*What you have to do:* Repeat exactly, and only, the lines below starting at the line that contains "more user friendly" and ending at the line that contains "git clone https://github.com/lucyinett/skill-boost.git", inclusive of both.

*Supplied material:*
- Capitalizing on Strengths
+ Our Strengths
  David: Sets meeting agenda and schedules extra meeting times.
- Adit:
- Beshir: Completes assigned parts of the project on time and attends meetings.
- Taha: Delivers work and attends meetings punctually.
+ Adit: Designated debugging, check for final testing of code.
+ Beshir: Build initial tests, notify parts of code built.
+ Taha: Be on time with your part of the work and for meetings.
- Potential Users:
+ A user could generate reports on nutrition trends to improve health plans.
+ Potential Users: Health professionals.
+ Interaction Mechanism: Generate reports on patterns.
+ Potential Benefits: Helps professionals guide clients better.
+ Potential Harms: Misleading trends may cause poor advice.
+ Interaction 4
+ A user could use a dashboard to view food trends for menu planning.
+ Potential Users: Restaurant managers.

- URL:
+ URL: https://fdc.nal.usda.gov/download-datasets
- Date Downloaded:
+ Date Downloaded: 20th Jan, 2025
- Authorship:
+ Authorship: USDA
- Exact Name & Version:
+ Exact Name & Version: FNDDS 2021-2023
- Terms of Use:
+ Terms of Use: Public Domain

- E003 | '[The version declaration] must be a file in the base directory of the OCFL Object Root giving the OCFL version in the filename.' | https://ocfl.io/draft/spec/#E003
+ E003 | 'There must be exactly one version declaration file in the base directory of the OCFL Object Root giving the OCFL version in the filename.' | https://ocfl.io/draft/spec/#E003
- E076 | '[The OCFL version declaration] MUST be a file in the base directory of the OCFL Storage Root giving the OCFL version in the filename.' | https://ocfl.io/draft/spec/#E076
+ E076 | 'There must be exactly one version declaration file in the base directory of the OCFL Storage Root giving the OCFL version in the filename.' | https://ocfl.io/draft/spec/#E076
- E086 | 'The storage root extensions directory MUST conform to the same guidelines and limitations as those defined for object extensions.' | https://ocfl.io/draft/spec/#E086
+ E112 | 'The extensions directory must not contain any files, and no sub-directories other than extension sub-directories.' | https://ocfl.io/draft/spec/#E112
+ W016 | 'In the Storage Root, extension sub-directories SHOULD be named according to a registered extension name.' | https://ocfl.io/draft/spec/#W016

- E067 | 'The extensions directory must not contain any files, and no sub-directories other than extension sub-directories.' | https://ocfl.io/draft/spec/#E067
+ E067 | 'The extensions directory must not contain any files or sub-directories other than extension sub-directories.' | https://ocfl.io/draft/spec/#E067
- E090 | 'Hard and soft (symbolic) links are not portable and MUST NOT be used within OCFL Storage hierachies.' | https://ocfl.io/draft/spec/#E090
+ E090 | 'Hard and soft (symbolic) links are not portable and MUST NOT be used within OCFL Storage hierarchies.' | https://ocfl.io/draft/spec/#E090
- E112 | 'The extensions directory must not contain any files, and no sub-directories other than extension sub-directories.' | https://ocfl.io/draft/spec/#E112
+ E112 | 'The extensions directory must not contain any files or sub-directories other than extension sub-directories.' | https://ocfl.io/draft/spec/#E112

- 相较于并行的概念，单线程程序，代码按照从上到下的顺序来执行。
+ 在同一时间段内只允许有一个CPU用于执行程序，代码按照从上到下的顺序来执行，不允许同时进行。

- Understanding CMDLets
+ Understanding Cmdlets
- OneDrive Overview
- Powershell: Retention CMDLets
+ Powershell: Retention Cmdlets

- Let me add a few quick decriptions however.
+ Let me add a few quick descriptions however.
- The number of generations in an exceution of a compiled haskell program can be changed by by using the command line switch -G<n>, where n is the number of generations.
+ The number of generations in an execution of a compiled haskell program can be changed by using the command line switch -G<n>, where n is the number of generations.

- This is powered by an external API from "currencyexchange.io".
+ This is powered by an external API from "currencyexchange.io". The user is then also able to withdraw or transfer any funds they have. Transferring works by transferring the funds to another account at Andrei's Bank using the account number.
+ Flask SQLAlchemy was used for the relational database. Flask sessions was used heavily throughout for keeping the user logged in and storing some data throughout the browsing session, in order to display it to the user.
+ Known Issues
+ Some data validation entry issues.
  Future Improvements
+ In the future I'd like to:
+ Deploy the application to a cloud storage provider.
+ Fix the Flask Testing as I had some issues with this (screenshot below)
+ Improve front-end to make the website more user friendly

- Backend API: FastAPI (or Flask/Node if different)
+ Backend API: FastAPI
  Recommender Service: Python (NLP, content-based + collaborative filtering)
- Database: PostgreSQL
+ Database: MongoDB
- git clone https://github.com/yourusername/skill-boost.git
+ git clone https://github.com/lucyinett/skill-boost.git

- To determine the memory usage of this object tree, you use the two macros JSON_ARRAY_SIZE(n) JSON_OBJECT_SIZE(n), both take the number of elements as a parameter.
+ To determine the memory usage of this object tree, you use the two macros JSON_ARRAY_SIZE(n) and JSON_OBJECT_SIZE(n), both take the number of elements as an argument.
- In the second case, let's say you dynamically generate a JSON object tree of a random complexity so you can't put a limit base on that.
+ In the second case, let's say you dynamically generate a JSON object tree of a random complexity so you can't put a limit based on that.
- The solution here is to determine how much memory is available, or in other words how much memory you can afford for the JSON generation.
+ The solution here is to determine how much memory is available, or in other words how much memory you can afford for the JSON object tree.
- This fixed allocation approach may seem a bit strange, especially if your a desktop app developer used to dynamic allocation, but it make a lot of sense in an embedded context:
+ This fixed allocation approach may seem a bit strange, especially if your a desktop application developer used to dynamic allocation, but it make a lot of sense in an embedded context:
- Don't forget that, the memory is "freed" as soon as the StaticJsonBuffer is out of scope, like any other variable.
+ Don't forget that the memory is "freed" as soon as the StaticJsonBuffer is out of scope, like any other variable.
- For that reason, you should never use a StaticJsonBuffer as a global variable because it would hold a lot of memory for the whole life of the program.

*Output of the task:*
+ Improve front-end to make the website more user friendly

- Backend API: FastAPI (or Flask/Node if different)
+ Backend API: FastAPI
  Recommender Service: Python (NLP, content-based + collaborative filtering)
- Database: PostgreSQL
+ Database: MongoDB
- git clone https://github.com/yourusername/skill-boost.git
+ git clone https://github.com/lucyinett/skill-boost.git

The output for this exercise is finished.